■ **Given data**
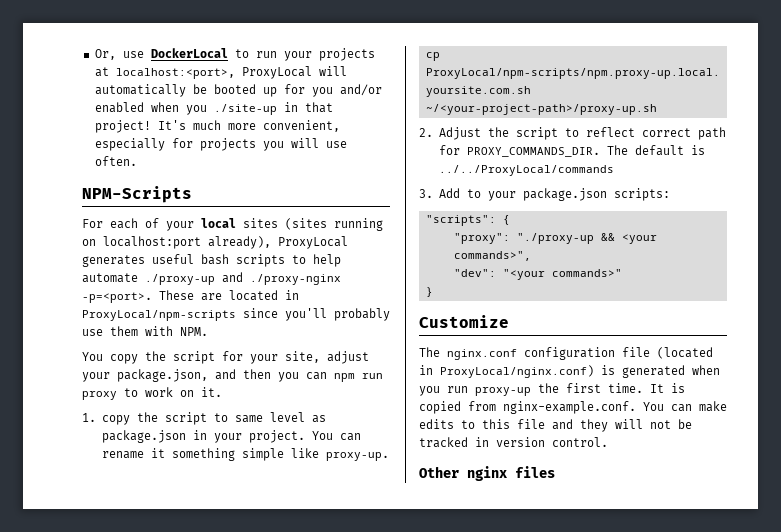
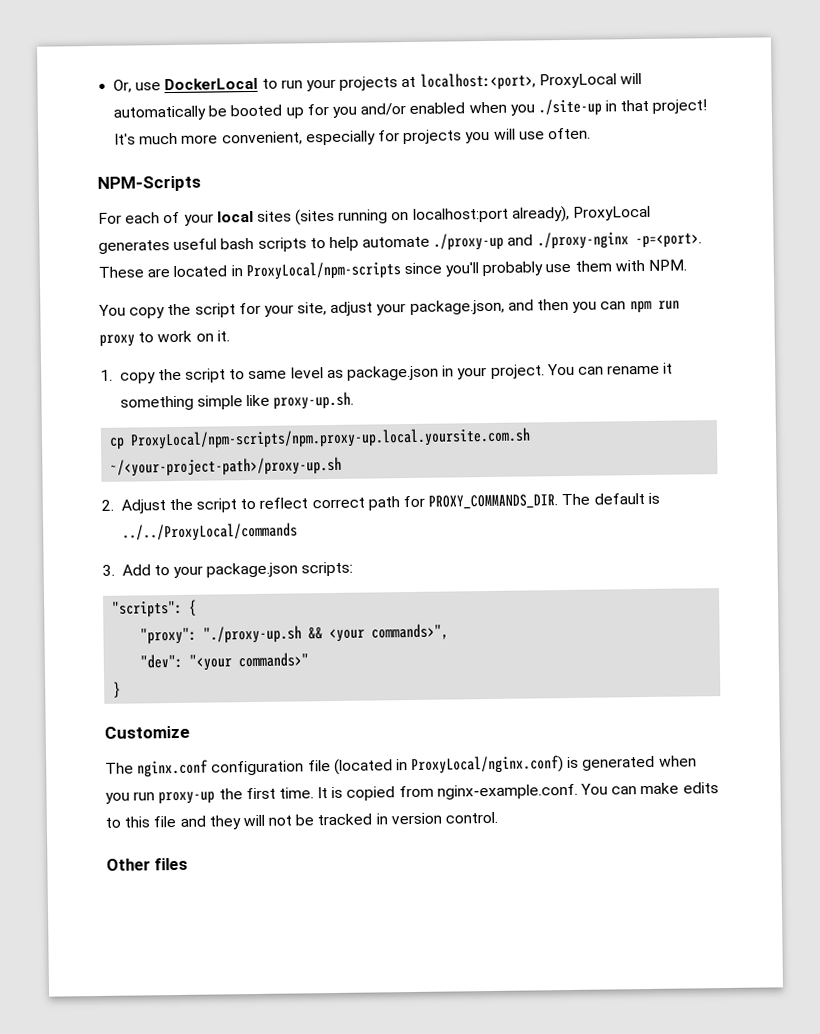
- You can rename it something simple like proxy-up.
+ You can rename it something simple like proxy-up.sh.
- "proxy": "./proxy-up && <your commands>",
+ "proxy": "./proxy-up.sh && <your commands>",
- Other nginx files
+ Other files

■ **Your assignment**
All of the data above should be printed again exactly, though none of the pictures belong in the copy.

■ **Final answer**
- You can rename it something simple like proxy-up.
+ You can rename it something simple like proxy-up.sh.
- "proxy": "./proxy-up && <your commands>",
+ "proxy": "./proxy-up.sh && <your commands>",
- Other nginx files
+ Other files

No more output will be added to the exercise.